- Exercise goal -
Reproduce only the top of the records, down to and including the line containing "di Google Slides.".

- Input data -
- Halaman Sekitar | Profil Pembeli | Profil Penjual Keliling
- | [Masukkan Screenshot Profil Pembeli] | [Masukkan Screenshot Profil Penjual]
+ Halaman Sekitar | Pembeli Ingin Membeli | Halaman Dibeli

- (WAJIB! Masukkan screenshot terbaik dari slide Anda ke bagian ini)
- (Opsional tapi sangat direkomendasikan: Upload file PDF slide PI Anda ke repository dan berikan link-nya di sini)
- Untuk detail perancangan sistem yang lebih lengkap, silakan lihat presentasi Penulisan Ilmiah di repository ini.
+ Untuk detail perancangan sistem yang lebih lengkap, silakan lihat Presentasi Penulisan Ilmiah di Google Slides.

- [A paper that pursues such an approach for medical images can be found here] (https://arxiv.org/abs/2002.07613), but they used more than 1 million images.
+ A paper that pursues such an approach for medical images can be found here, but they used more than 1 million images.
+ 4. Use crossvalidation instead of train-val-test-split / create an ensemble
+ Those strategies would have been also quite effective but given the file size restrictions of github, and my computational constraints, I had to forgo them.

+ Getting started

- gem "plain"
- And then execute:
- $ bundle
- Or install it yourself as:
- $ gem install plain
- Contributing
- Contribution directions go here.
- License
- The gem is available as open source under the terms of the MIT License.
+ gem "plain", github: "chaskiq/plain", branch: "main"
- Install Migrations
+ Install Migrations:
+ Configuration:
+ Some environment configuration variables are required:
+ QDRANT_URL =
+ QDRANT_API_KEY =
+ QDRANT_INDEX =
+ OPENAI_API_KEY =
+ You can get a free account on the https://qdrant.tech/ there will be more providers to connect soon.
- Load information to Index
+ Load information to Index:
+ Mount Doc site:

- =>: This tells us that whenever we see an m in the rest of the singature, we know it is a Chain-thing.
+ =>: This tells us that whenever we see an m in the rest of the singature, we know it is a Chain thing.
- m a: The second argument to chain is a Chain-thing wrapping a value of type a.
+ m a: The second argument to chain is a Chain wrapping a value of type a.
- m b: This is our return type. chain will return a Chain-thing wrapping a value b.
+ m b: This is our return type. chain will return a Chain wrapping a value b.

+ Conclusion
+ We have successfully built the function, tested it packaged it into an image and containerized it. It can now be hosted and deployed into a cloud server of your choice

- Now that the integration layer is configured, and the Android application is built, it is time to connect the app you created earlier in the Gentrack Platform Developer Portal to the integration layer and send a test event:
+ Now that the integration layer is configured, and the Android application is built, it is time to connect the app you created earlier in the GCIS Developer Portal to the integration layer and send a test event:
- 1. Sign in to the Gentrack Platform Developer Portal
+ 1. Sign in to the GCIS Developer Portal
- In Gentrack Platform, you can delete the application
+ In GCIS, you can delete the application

- Answer to this task -
- Halaman Sekitar | Profil Pembeli | Profil Penjual Keliling
- | [Masukkan Screenshot Profil Pembeli] | [Masukkan Screenshot Profil Penjual]
+ Halaman Sekitar | Pembeli Ingin Membeli | Halaman Dibeli

- (WAJIB! Masukkan screenshot terbaik dari slide Anda ke bagian ini)
- (Opsional tapi sangat direkomendasikan: Upload file PDF slide PI Anda ke repository dan berikan link-nya di sini)
- Untuk detail perancangan sistem yang lebih lengkap, silakan lihat presentasi Penulisan Ilmiah di repository ini.
+ Untuk detail perancangan sistem yang lebih lengkap, silakan lihat Presentasi Penulisan Ilmiah di Google Slides.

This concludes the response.